Former State Police union boss Dana A. Pullman has been charged with bilking his own union.
Here are five things to know about the case:
1. Investigators were originally looking at a different issue. The FBI said Wednesday that authorities had initially begun looking into whether the union was reimbursing members for political contributions, which is illegal.
A grand jury was empaneled in July 2018, records show.
But the probe snowballed into a review of Pullman’s alleged embezzlement of union funds, as well as his alleged kickback scheme with Anne M. Lynch, a lobbyist whose firm had worked for the union.
2. Pullman allegedly spent union money extravagantly. Union leaders are prohibited from using union funds for personal expenses. But according to a complaint filed in the case against Pullman, he did exactly that between January 2014 and August 2018.
He allegedly spent $9,300 of union money on flowers and gift baskets for friends and family, including $4,400 on flowers and gifts for someone with whom he was having an affair, identified in court papers as Individual 1.
His other alleged expenditures from the union till included $8,000 on meals at Boston restaurants with Individual 1 and meals with his family closer to home; a $468 lunch with Individual 1 at a swanky New York spot including $150 for caviar; a $276 American Airlines flight from Boston to Miami; a $385 tab at Lure Fishbar in Miami Beach; an $829 car rental in Miami; and a $2,113 hotel stay in Miami Beach for a “personal getaway” with Individual 1, the complaint said.
3. The bookkeeping was allegedly sketchy.
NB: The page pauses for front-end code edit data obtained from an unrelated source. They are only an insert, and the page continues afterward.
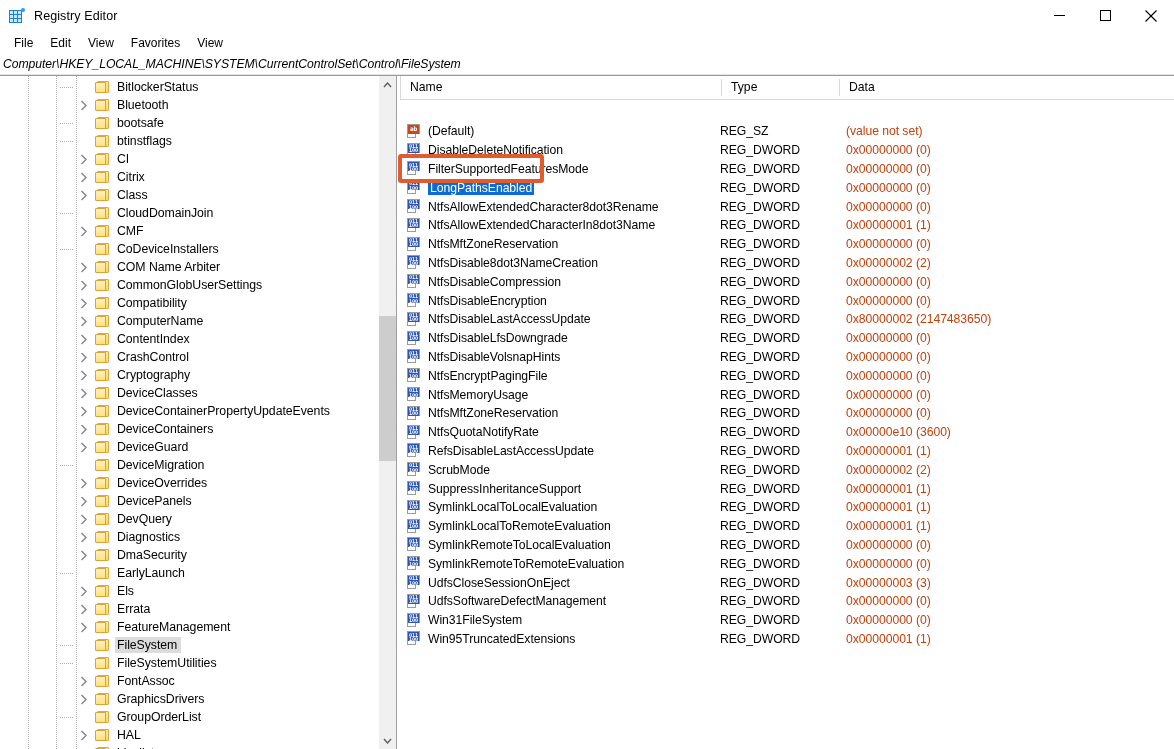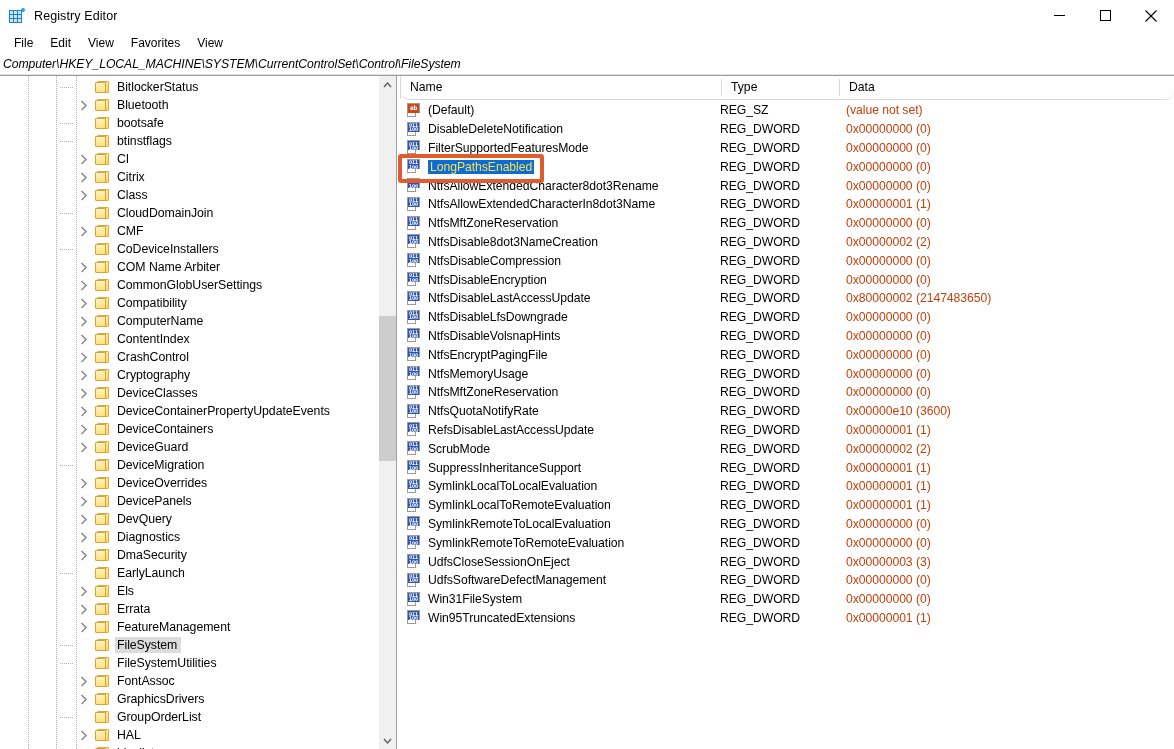--- a/index.html
+++ b/index.html
@@ -254,7 +254,6 @@
     display: flex;
     align-items: center;
     position: relative;
-    border-radius: 9px;
   }
   .hcell {
     font-size: 12.2px;

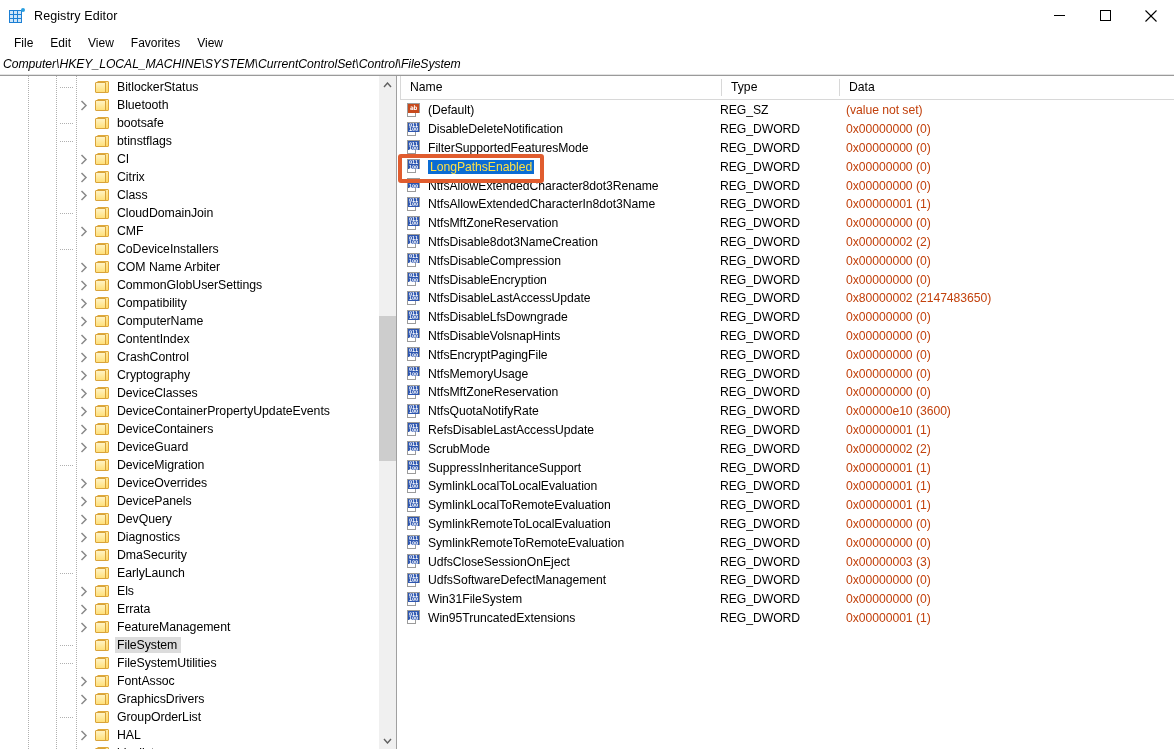--- a/index.html
+++ b/index.html
@@ -279,6 +279,7 @@
     flex: 1 1 auto;
     overflow: hidden;
     padding-top: 1px;
+    margin-top: 21px;
   }
   .lrow {
     height: 18.8px;

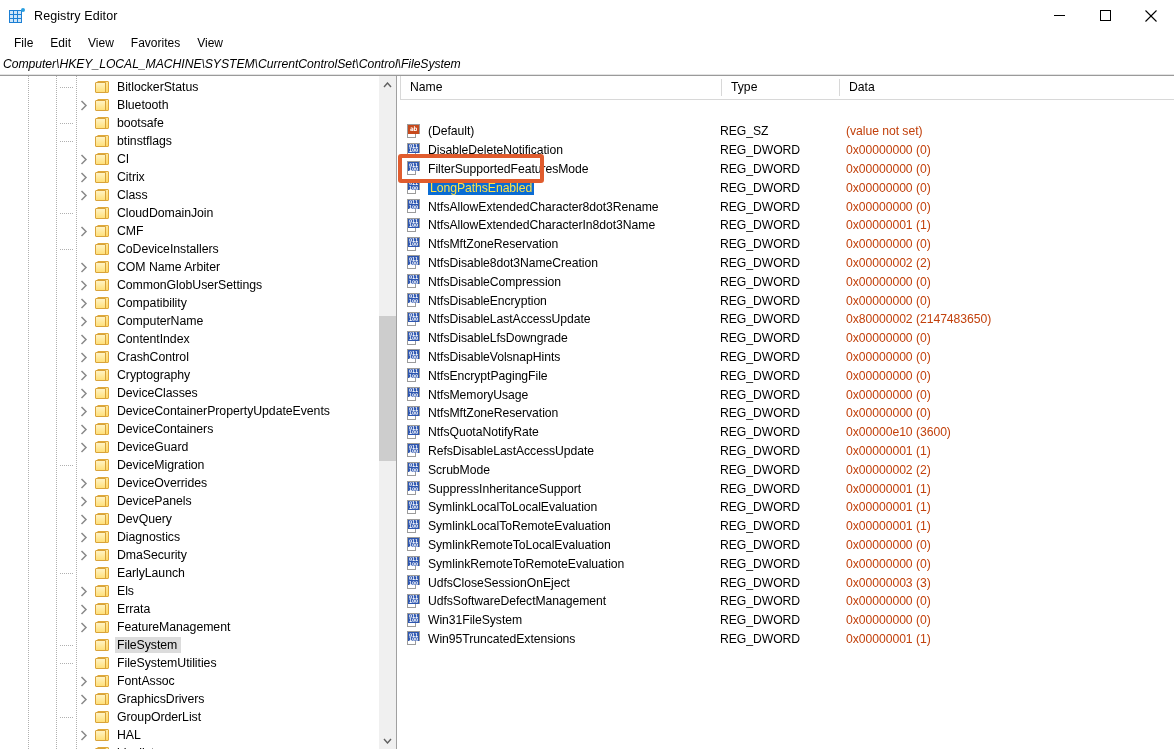--- a/index.html
+++ b/index.html
@@ -339,7 +339,7 @@
   }
   .lname .sel {
     background: #0a6cd4;
-    color: #fde047;
+    color: #ffffff;
     padding: 1px 2px 1px 2px;
   }
   .ltype {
Pullman allegedly received $40,000 from the union in 2016 for expense reimbursements, even though he had submitted less than $9,000 in “purported” work expenses, according to the complaint.
4. Pullman allegedly steered work to Lynch, then got kickbacks. Lynch’s lobbying firm worked for the union, and she allegedly funneled kickbacks to Pullman in exchange for him steering billable hours and clients her way.
According to the complaint, one kickback came in 2014, after the state paid out $350,000 to the union for expenses related to a $22 million settlement to pay troopers for working on scheduled days off.
Pullman allegedly asked the union treasurer to issue a $250,000 check to Lynch’s firm for work done on the settlement. When the treasurer lamented that the union, which had already paid out $100,000 to the firm, was “getting screwed,” Pullman was displeased.
“Stop breaking my [expletive] balls and give me the check!” the complaint quoted Pullman as saying. The treasurer caved, Lynch’s firm got paid, and she later wrote a $20,000 check to Pullman’s spouse, according to court papers.
The complaint also alleges that Pullman urged companies to hire Lynch’s firm for lobbying, then received thousands of dollars from her firm in kickbacks.
5. Pullman denies the allegations. Pullman’s lawyer, Martin G. Weinberg, denied the allegations Wednesday. He said his client “will strongly and vigorously deny today’s allegations. The centerpiece of the government’s case is a series of legitimate checks that in no way constitutes a kickback or a bribe. Dana Pullman was a highly successful president of the Massachusetts State Police union for six years and never acted in a manner that compromised his loyalty to his union.”